Mettendo in fila le 13 partite che attendono la Juventus da qui a metà aprile si arriva a 19 ore e 30 minuti. A Sarri resta meno di un giorno di campo per dare un senso definitivo alla sua avventura in bianconero, convincere gli scettici e allontanare le ombre dal suo destino. Perché non può sfuggire al ricordo che giusto un anno fa, malgrado tutte le rassicurazioni pubbliche e ufficiali, fu proprio in queste settimane che Allegri vide sgretolarsi la sua posizione a Torino. Questione di risultati, sensazioni, pressioni ambientali e interne alla società oltre che di necessità di programmare il futuro cominciando per tempo.


L'impressione è che Sarri si sia bruciato una discreta parte del credito con cui è arrivato. Non è un problema di contabilità stretta, visto che il girone di Champions League è stato superato a ritmi da record e il campionato vede sempre la Juventus al primo posto. E' vero che rispetto all'ultimo Allegri la marcia è più lenta (9 punti in meno con meno gol fatti e più subiti), però anche il livello della concorrenza si è alzato in un campionato combattuto come mai nell'ultimo decennio.

Allora eccole le 19 ore e mezza di calcio in cui Sarri si giocherà il futuro alla Juventus. Sull'agenda ci sono due date cerchiate di rosso: 26 febbraio e e 17 marzo. La doppia sfida con il Lione cui deve seguire (altrimenti i ragionamenti si farebbero più urgenti) quella dei quarti in programma il 7-8 e 14-15 aprile. Poi c'è il 1° marzo ore 20,45 quando all'Allianz Stadium sbarcherà l'Inter di Antonio Conte per la sfida scudetto. Guai a perdere contro l'ex condottiero che nella scorsa estate in tanti avrebbero rivoluto a Torino prima della scelta di cambiare tutto con Sarri; il rischio sarebbe innescare un cortocircuito di suggestioni e rimpianti.

Il calendario del campionato non è proibitivo in questo tratto di strada: Brescia, Lecce e Torino in casa, Spal, Bologna e Genoa in trasferta.
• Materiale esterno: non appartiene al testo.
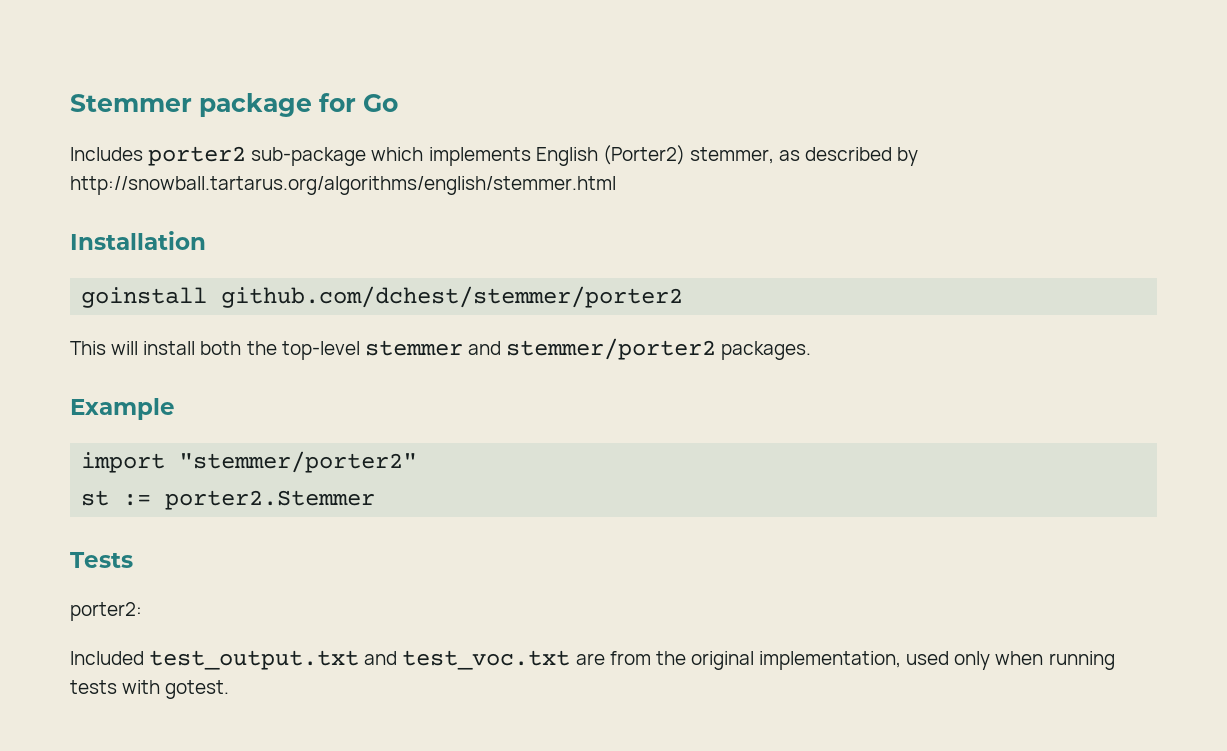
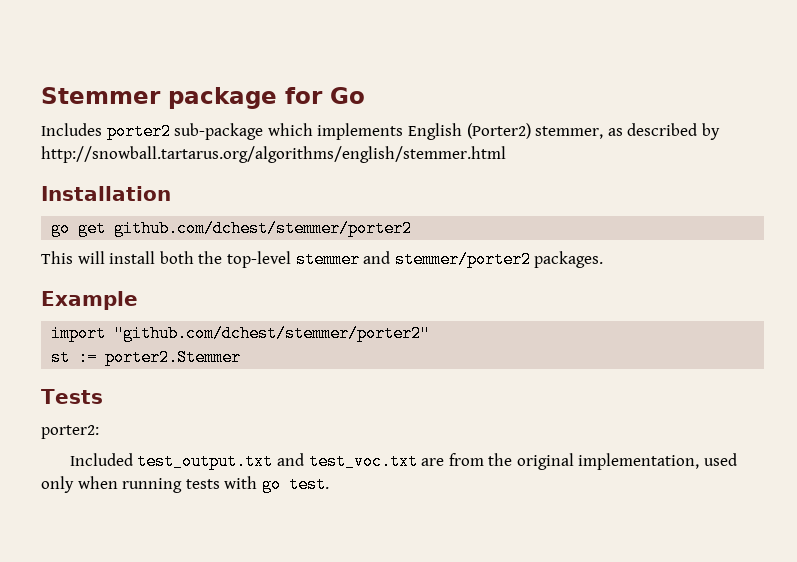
[81,287,208,308] goinstall -> [51,220,107,237] go get
[179,451,418,473] "stemmer/porter2" -> [114,325,431,342] "github.com/dchest/stemmer/porter2"
[165,680,230,699] gotest. -> [261,476,329,493] go test.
Attenzione, però, perché proprio in partite contro le medio-piccole la Juventus ha dimostrato di faticare a trovare motivazioni e concentrazione e a maggior ragione potrebbe accadere in concomitanza col ritorno della 'distrazione' Champions League.

Chiude il bimestre bianconero (anzi apre in termini temporali) la doppia semifinale di Coppa Italia contro il Milan. E' il terzo obiettivo stagionale in termini di importanza, ma scivolare potrebbe in questo momento rendere più complicata la gestione di tutto il resto. Ecco perché Sarri non si può rilassare nemmeno un minuto. Si gioca la Juventus e l'occasione più grande della sua carriera.